Langbaum has argued that all the characters in The Waste Land have in common “a sense of loss and a neural itch, a restless, inchoate desire to recover what has been lost” (“Walking” 231). For Faulk, the poem makes “desperate efforts to reestablish cultural hierarchy out of anarchy by means of a perspective achieved through a poetic arrangement of disparate ‘fragments’” (36). It is the particular arrangement of the fragments that expresses the futility of such a desire for recovery, that “very minimum of restless aliveness” that propels the characters to repeat the archetypal pattern of the Grail quest (Langbaum “Walking” 231). By the time the speaker reaches the Chapel Perilous, the place is empty and poses no threat: “There is the empty chapel, only the wind’s home, / It has no windows, and the door swings, / Dry bones can harm no one” (Eliot TWL 388-90). As Lupack and Lupack explain, “with the Chapel divested of its dangers and trials, there is no chance for a hero to prove his courage and virtue, and thus to prove himself worthy of achieving the Grail—if there were a hero, that is” (117). The fragments are barely recognizable, even when the visit to the Chapel is followed by “the dry sterile thunder” (342) finally bringing down the much-awaited rain.

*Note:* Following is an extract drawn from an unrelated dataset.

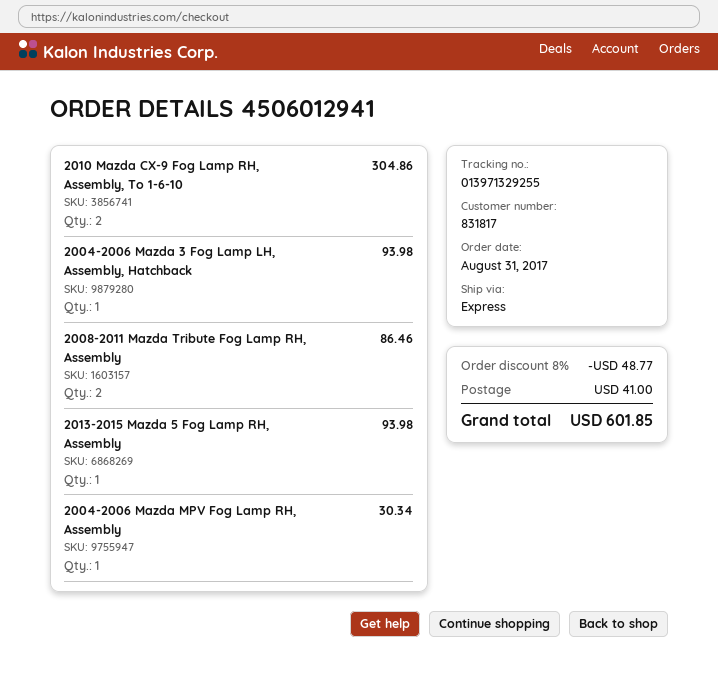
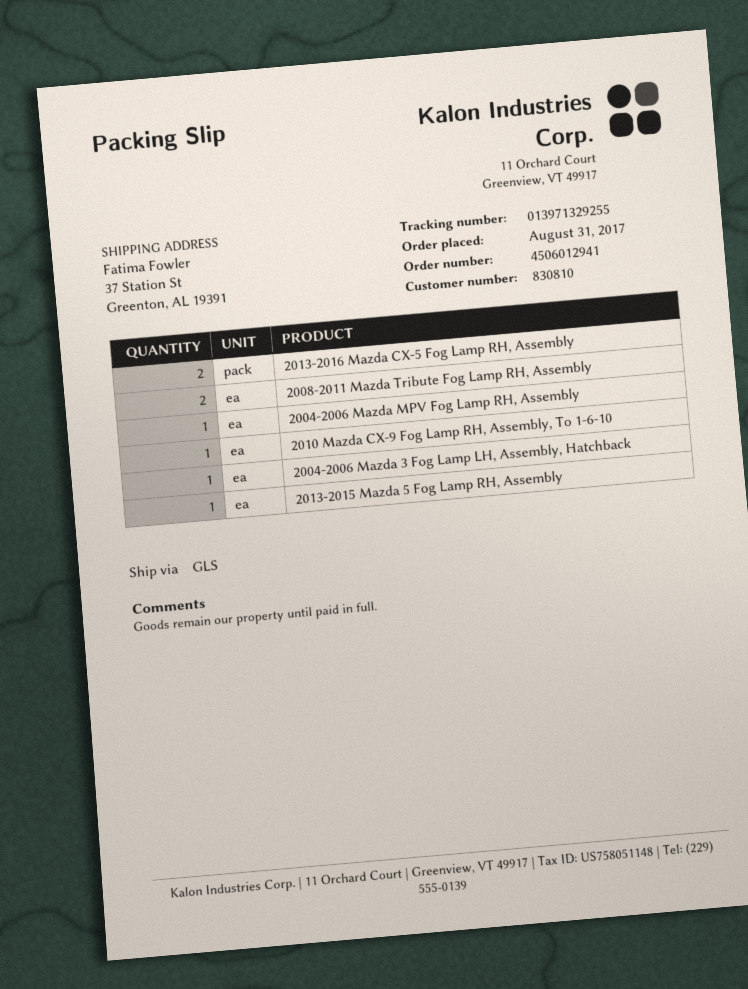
customer number: 831817 -> 830810
shipping method: express -> GLS
2010 Mazda CX-9 Fog Lamp RH, Assembly, To 1-6-10: 2 -> 1
2013-2016 Mazda CX-5 Fog Lamp RH, Assembly: none -> 2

A different sound accompanies the rain. It is a single syllable, DA. Interpreted by the gods as meaning “damyatta” (control), by the men as “Datta” (give), and by the demons as “dayadhvam”(pity), the voice of the thunder as heard in the Upanishad, the sacred books of Hinduism, may suggest a form of redemptive knowledge acquired by the Grail Knight at the end of the quest.9 But such knowledge, if it exists at all, is necessarily polysemic and ambivalent. It raises the problem of interpretation, what Coyle terms “overdetermination,” “liminality,” and “doubleness” (160), in his view the main characteristics of a poem that “inhabits both sides of an opposition” (160).
“What the Thunder Said” begins with the description of a desert—“Here is no water but only rock / Rock and water and the sandy road / The road winding among the mountains above / Which are mountains of rock without water” (Eliot TWL 331-4)—that is finally relieved by the rain. The hopes for regeneration seem corroborated by the presence of resurrected Christ in this fifth canto, in a vignette that recalls the story of the two men on the road to Emmaus:
Who is the third who walks always beside you?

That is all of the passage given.